I spent quite some time to make this work for several reasons, among others:

  • I was first using my Nucleo F031K6 board; it's nice, it's small, but it only have 4k of RAM, so the malloc I as doing in my test code to allocate the "framebuffer" in which drawings are done before being tranferred to the display module... well let's say if I took time to check the return value of the malloc call (which one should always do, even on small embedded devices), I would have not lost a couple of hours, so to speak (tip: allocating 8k in a 4k RAM will not fit),
  • The SSD1322 controller is reasonnably well documented, but what's not documented is how it is used on the OLED display... In fact, once I could at least see some pixels on my display, I spent quite some time trying to control where my pixels are located on the module. There is not that much demo material available for this module besides a poorly written sample C code (in a .txt file!) for the 80C51 processor. What's hidden in this file (which I could not fing any where else) is the magic 0x1C value which must be given as first argument to the SET_COLUMN_ADDR "function" of the SSD1322.
  • I also lost some time trying to implement the support for this module as a class derived from UniGraphic's LCD class (like several other supported modules like the SSD1306), but that was a mistake, since this kind of OLED module is too different from both a TFT display or a monochrome LCD display. So I've reimplemented the class as a derived class of the GraphicDisplay.
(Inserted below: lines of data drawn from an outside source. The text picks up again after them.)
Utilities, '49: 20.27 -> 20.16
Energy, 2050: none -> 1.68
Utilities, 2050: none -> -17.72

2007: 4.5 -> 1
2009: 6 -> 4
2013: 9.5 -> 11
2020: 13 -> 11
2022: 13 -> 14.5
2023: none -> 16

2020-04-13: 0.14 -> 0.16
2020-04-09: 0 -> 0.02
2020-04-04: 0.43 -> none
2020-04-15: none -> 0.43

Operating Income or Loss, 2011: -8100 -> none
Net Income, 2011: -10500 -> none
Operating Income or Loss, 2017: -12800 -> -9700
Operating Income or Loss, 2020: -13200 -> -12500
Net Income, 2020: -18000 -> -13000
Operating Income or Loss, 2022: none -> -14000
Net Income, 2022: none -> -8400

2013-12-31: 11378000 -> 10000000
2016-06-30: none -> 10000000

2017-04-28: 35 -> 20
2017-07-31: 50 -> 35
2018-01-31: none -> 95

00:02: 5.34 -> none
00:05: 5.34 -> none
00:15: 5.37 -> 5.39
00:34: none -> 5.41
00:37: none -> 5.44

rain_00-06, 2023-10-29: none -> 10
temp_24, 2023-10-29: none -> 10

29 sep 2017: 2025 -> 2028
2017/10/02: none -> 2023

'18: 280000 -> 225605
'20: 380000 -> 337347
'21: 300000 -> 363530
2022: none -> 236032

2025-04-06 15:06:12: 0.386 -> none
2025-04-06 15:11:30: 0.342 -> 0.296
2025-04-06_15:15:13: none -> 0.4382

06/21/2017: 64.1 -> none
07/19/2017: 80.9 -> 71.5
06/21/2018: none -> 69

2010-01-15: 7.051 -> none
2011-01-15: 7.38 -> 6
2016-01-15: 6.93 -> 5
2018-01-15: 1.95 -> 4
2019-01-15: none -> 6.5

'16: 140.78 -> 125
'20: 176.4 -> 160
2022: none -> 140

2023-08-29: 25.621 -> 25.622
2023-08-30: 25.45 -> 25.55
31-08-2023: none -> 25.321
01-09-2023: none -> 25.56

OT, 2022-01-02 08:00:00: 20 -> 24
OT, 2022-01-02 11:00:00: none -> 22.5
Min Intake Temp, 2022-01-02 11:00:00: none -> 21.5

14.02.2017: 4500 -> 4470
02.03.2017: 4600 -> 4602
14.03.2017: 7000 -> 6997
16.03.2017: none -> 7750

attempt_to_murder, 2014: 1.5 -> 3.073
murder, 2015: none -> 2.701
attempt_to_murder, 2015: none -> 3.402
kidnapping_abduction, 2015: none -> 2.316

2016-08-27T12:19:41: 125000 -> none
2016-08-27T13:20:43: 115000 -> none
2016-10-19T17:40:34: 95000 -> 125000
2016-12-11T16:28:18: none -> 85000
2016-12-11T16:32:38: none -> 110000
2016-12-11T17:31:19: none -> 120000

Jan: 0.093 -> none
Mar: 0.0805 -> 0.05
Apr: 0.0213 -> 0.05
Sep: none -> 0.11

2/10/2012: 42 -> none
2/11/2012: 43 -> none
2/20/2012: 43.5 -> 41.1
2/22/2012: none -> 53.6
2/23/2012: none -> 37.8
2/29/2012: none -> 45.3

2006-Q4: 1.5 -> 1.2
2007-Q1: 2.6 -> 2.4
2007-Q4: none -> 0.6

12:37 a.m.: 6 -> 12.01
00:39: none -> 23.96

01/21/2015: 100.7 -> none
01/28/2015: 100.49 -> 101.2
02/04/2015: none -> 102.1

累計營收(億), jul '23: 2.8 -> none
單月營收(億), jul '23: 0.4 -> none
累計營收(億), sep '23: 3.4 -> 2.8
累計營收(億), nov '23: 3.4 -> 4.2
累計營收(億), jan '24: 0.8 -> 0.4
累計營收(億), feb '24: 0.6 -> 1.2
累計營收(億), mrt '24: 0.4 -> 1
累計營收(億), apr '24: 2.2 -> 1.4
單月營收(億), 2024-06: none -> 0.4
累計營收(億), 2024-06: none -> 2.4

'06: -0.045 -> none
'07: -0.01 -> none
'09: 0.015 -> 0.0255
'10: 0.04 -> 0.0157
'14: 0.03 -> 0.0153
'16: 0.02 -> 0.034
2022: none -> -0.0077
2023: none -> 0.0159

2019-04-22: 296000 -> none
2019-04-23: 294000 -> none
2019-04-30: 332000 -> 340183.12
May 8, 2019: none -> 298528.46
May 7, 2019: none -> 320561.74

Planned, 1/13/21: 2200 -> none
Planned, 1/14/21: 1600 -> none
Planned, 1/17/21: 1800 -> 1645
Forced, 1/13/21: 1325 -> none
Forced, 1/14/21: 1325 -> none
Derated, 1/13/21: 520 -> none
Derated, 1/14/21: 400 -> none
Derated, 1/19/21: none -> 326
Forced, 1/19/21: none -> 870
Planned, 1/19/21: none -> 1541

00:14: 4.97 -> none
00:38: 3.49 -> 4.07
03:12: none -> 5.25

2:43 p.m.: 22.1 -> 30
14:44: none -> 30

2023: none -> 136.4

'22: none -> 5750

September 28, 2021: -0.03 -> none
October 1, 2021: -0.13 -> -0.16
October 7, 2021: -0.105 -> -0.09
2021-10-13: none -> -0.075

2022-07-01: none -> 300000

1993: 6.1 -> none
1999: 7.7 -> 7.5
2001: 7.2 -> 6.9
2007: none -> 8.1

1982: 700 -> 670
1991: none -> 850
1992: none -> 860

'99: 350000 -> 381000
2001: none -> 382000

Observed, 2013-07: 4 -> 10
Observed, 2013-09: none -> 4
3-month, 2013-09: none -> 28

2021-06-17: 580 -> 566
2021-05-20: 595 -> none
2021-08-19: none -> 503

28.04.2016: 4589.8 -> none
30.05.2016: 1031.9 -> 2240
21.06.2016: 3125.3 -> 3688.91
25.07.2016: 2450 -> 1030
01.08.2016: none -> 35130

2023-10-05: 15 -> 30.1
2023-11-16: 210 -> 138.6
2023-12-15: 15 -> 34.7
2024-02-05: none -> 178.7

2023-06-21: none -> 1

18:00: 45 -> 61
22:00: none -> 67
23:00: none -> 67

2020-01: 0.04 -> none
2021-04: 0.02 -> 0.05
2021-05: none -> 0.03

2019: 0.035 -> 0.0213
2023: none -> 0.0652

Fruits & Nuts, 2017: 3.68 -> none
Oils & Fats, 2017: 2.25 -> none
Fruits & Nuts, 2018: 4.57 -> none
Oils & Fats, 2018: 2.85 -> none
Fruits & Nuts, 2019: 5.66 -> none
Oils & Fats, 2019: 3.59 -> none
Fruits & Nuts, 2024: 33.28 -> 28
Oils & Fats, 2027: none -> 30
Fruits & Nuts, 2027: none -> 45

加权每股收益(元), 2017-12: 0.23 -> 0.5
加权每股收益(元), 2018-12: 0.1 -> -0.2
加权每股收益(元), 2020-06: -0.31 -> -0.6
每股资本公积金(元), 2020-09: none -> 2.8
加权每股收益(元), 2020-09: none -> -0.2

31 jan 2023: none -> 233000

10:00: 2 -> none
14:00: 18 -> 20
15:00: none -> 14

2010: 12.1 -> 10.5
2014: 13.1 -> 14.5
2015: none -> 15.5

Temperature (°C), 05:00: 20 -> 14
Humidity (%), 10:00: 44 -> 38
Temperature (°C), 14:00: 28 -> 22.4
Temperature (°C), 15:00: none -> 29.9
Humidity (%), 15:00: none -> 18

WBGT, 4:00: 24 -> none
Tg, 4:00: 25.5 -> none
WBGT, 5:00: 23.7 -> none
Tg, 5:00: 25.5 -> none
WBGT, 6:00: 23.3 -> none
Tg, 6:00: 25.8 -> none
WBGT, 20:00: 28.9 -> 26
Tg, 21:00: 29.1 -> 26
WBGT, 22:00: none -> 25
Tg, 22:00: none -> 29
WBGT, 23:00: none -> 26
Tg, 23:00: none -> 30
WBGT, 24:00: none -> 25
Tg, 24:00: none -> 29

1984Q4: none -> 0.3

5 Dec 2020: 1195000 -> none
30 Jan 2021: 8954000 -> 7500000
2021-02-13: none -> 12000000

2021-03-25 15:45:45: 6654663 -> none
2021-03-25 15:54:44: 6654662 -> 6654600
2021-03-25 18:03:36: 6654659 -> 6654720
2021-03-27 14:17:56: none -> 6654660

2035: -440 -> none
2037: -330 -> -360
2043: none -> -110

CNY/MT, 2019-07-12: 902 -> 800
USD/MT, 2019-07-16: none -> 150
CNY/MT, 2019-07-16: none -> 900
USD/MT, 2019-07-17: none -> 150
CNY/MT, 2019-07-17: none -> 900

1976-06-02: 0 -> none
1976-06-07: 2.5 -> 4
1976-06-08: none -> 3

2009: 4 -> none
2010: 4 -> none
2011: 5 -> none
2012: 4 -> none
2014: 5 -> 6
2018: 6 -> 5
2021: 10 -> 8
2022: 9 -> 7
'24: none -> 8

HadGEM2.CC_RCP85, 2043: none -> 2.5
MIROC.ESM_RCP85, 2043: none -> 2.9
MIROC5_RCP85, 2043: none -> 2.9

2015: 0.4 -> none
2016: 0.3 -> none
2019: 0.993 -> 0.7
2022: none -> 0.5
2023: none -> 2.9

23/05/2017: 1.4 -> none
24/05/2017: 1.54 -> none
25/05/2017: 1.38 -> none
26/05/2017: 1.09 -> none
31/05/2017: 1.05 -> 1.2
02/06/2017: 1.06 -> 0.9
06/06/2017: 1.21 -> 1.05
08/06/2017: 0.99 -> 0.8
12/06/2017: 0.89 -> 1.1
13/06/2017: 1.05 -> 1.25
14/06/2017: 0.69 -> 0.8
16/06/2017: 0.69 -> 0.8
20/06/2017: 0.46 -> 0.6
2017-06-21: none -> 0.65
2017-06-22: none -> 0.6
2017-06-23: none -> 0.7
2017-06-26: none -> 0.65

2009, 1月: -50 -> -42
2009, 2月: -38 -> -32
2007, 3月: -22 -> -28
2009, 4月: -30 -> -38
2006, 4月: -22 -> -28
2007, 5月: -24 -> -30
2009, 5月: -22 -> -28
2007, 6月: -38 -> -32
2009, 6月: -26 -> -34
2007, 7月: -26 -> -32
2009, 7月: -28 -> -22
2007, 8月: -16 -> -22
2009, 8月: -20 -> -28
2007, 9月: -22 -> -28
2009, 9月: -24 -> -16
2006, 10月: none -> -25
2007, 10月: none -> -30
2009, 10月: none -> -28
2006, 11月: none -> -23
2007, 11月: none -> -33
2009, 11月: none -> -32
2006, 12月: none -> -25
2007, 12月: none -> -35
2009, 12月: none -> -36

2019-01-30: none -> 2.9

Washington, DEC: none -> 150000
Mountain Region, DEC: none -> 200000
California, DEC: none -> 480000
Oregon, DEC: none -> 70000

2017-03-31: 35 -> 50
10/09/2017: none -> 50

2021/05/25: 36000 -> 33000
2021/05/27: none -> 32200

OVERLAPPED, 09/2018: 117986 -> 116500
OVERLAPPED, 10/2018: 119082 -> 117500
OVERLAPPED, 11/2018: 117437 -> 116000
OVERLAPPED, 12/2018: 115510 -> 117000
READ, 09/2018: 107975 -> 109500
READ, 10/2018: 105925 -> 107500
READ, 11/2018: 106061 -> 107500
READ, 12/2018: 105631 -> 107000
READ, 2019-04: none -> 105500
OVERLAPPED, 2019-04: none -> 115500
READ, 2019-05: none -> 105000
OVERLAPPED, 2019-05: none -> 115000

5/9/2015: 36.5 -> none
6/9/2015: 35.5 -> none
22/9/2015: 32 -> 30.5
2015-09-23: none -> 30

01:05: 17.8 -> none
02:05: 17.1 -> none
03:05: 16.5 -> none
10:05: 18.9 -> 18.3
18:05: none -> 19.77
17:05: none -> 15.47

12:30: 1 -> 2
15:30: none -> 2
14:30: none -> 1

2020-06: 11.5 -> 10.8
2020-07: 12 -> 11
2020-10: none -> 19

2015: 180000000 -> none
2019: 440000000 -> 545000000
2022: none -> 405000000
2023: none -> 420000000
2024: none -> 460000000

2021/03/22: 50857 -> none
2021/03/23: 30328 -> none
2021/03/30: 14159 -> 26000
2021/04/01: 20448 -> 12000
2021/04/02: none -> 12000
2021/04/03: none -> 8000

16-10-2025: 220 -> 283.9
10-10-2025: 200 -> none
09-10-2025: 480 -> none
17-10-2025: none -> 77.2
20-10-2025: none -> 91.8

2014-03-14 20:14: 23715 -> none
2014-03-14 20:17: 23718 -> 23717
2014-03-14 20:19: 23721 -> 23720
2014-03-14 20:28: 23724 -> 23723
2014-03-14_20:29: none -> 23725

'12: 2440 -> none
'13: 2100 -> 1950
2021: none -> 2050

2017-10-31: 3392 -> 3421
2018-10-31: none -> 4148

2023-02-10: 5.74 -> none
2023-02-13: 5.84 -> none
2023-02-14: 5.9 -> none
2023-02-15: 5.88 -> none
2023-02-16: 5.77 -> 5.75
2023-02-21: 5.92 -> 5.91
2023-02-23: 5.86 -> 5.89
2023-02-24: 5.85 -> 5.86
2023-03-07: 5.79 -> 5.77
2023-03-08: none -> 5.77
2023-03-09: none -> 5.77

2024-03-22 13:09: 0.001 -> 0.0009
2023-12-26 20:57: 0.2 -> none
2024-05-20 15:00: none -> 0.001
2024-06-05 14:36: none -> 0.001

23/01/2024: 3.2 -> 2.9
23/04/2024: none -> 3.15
This work is far for being finished yet (and ready for a Pull Request to submit to the UniGrahic project), but at least, I can continue my work on the HP34970's display.
The replacement 3"2 blue OLED module for the HP34970A.

Improving the serial sniffer

Once I could draw pixels on my OLED module, I put this code in my existing prototype replacing the simple display code I used with the TFT module.

And one problem I already had with the previous "working" prototype became bigger: I was missing many characters on the serial bus between the CPU and the front panel.

My first implementation of the protocol sniffing was very tedious and poorly written. It was not reading at all the traffic on the Tx line (ie the key strokes), so I was never sure if a 0x66 was the beginning of a transmission or some payload for which I missed the beginning.

Using the interrupt-based (asynchronous) BufferedSerial implementation did not help that much.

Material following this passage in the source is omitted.